Most recently, I've come to question whether Wikipedia should exist. The chemistry information is useful and seems not to have been damaged yet, although many professional chemists might disagree with me for all I know. However, one should keep in mind that anyone can edit an article on Wikipedia, and what stays would appear to be what was put there one time more often. There's a lot of fanfare about controls, but without teeth. We should always keep in mind what personalities are going to have their work left in articles, always contemplating the full range of beliefs (e.g. "knowledge is evil"), integrity and mental health, and also of familiarity with knowledge as a tool, rather than a game. What kind of people are we going to hear from? When I think of a damaged article now, I find myself wondering whether, under the circumstances, the disgrace is more valuable than a credit would be. I'm far from being ready to damage articles myself (though I've found a few times that I have by mistake), but I've been forced to wonder. I also worry about the commercial harm to real encyclopedia products.

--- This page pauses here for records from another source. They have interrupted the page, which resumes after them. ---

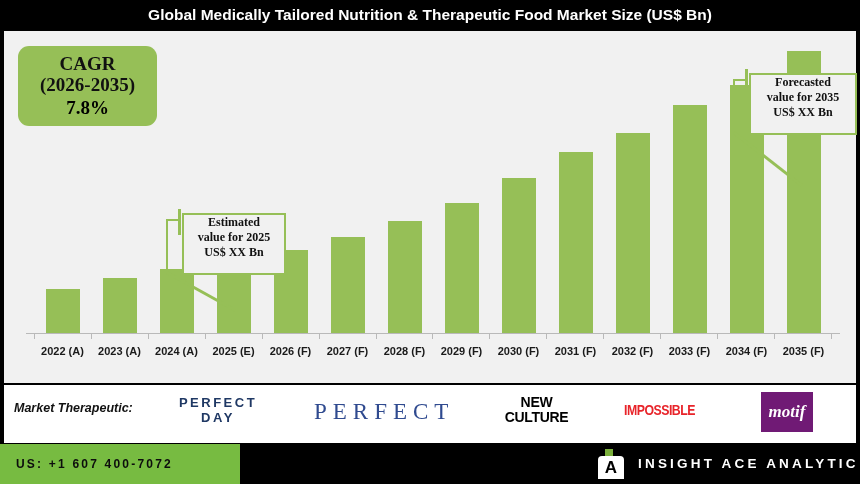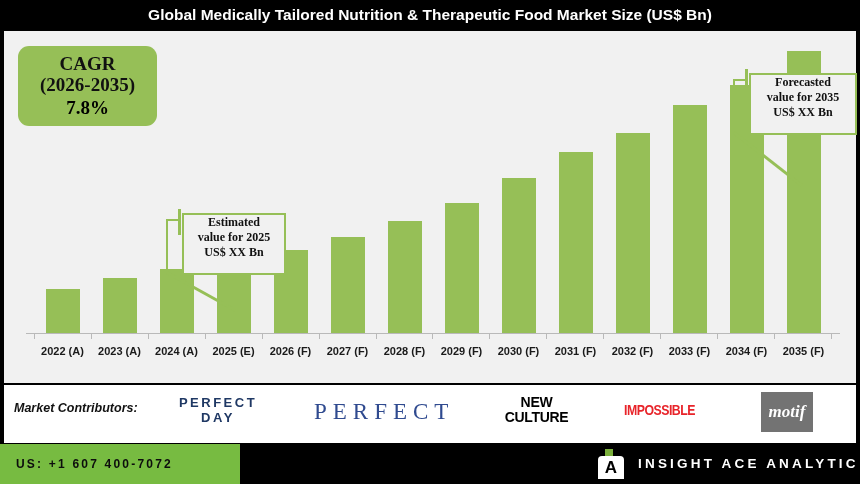--- a/index.html
+++ b/index.html
@@ -309,7 +309,7 @@
   </div>
 
   <div class="logos">
-    <div class="contrib-label">Market Contributors:</div>
+    <div class="contrib-label">Market Therapeutic:</div>
 
     <div class="logo-perfectday">
       <div class="l1">PERFECT</div>

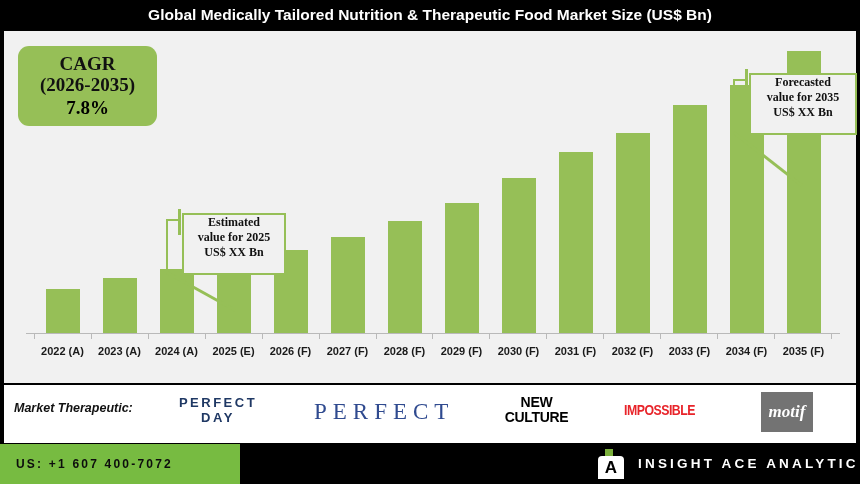--- a/index.html
+++ b/index.html
@@ -145,7 +145,7 @@
   }
   .logo-motif{
     position:absolute; left:757px; top:7px; width:52px; height:40px;
-    background:#737373; display:flex; align-items:center; justify-content:center;
+    background:#701a75; display:flex; align-items:center; justify-content:center;
   }
   .logo-motif span{
     font-family:"Liberation Serif", serif; font-style:italic;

Those who poison the well of knowledge may yet die of thirst.
The more I think about it, the more I realize that Wikipedia isn't doing it right. You don't choose the better boxer to do your brain surgery. There should be parallel content, and probably a powerful way of choosing a preference order for individual contributors and formal coalitions thereof, multitudes of which might endorse content, and each other, even specifying a numerical strength of endorsement. We don't like to think of knowledge that way, but are we really thinking at all? Isn't this what we really do when we need information? Science and Nature (and Britannica) aren't a relevant paradigm for a free-for-all like Wikipedia; one fundamental difference deserves another.
It's official: Wikipedia is a failure!
The rulers of Wikipedia have, I hear, banned IP addresses of a certain organization, upon which I refrain from commenting, from editing articles. As Orwell wrote, "Some animals are more equal than others." It didn't work, it's a failure, before it degenerates into a ghastly, hypocritical morass of "whom do we ban this week," stop trying to ride a dead horse and start doing something sensible.